Unraveled, the dream can also become banal, the angst, simply a restatement of the known. Just as a fear that is faced is often defused, so, too, with dreams.
So, what am I trying to tell myself? In her book, The Third Reich of Dreams: The nightmares of a nation, 1933-1939, author Charlotte Beradt wrote of the dreams she collected from fellow Germans as the Nazis consolidated power:
Set against a background of disintegrating values and an environment whose very fabric was becoming warped, these dreams are permeated by a reality whose quality is unreal—a combination of thought and conjecture in which rational details are brought into fantastic juxtapositions and thereby made more, rather than less, coherent; where ambiguities appear in a context that nonetheless remains explicable, and latent as well as unknown and menacing forces are all made a part of everyday life.

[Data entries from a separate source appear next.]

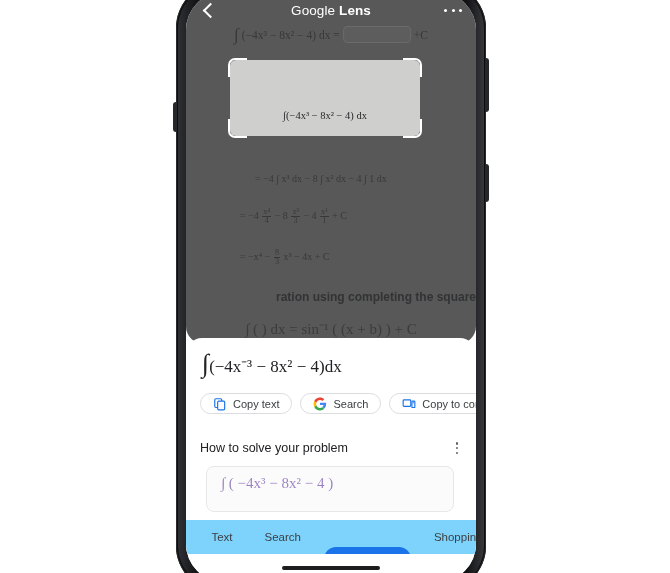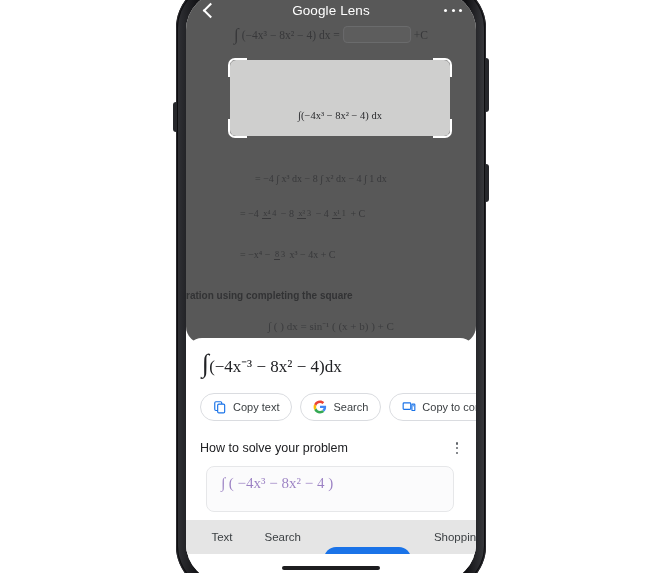"Lens" #lens-title .l { font-weight: 400 -> 700 }
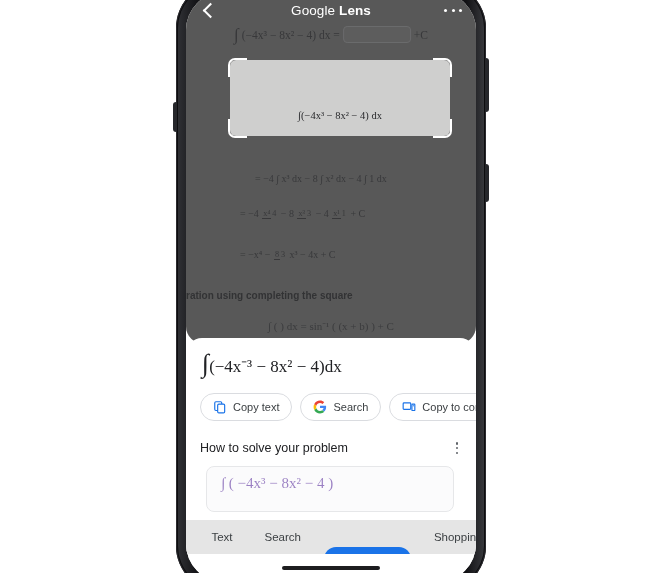"∫(−4x³ − 8x² − 4)" #selection-wrap { width: 220px -> 190px }
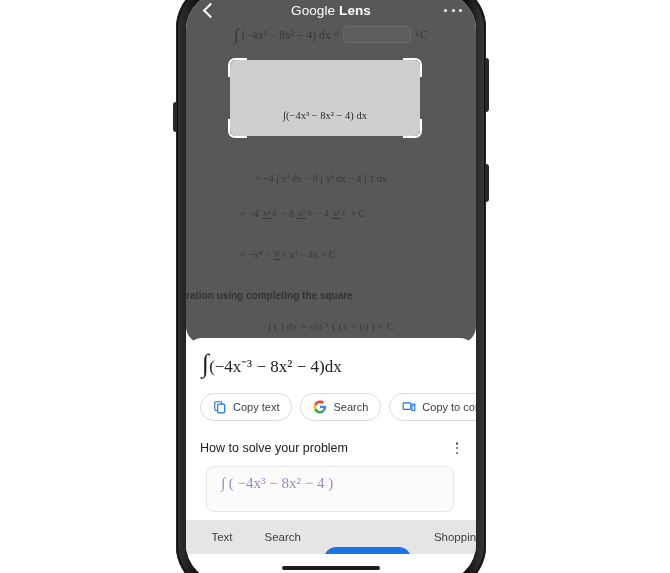"x⁴" .frac { flex-direction: row -> column }
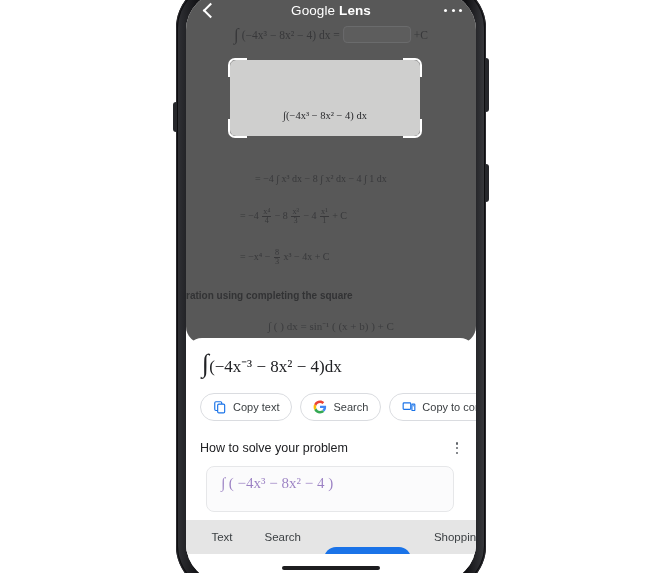"ration using completing the square" #section-heading { font-size: 10px -> 12px; text-align: left -> right }
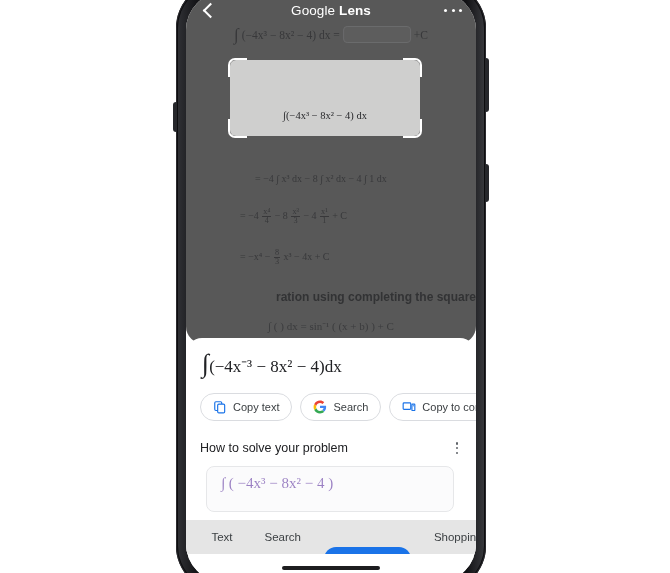"∫ ( ) dx =" #eq-bottom-peek { font-size: 11px -> 15px }
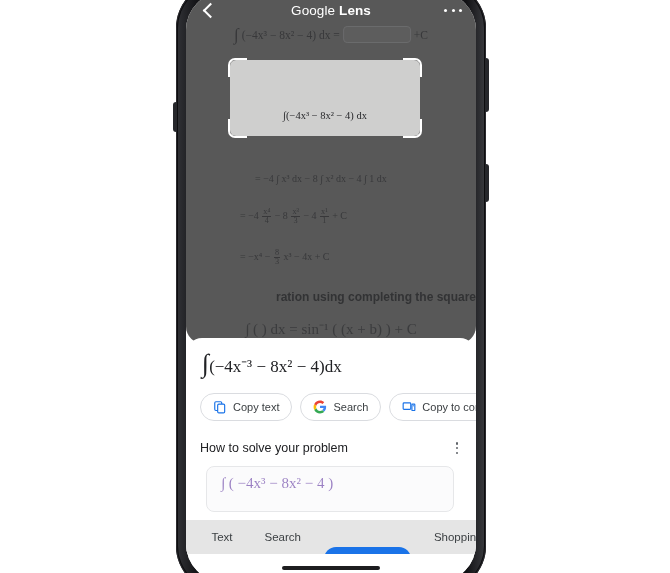"Copy text" .chip { height: 28px -> 21px }
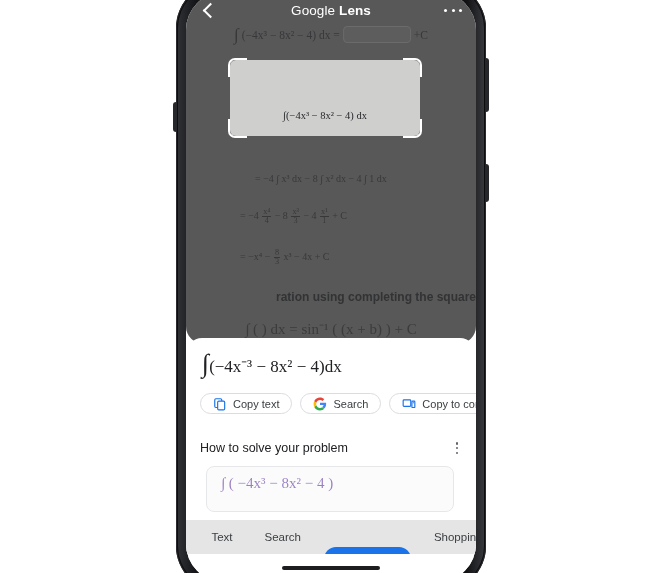"Text" #tabbar { background: #e5e5e5 -> #7dd3fc }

One would think I’d be keeping a journal of this extraordinary period of history, when so much is at stake. Writing is intrinsic to my soul. But I haven’t been able to bring myself to do so. I don’t know why. Perhaps recording my dreams is the place to start.
This post was inspired by a collection of “20 Dreams for 2020” by the New York Times (June 12, 2020).
Evelyn Herwitz blogs weekly about living fully with chronic disease, the inside of baseballs, turtles and frogs, J.S. Bach, the meaning of life and whatever else she happens to be thinking about at livingwithscleroderma.com. Please view Privacy Policy here.
Image: Jr Korpa
Kim Tocker says
Sending much love from New Zealand from another Scleroderma patient! I am a retired therapist and great believer in the power of self dream analysis….it really works for me, and has helped me to unravel many a personal mystery, calling or block that I’m holding in my unconcious mind. It takes energy and gentle and kind self care to do, but I have found the rewards to be life changing. A diary kept next to the bed is a good place to start. Just jotting down a few words or key sentences about the dream is often enough to get my thoughts and feeling started. All the very best and I really hope this is a helpful process for you. Regarding your up and coming election…..the world watches with great hope in the American people. We dont get to vote, but still have to endure the effects of who ever is in power, and I feel we are all hoping that change is coming. It will be very grim if it doesn’t.
Evelyn Herwitz says
Thank you, Kim, for your thoughtful advice! I have a notebook by my bed now, and I made my first entry this morning. Thank you also for your good wishes for our upcoming elections. I share you sentiments. Be well!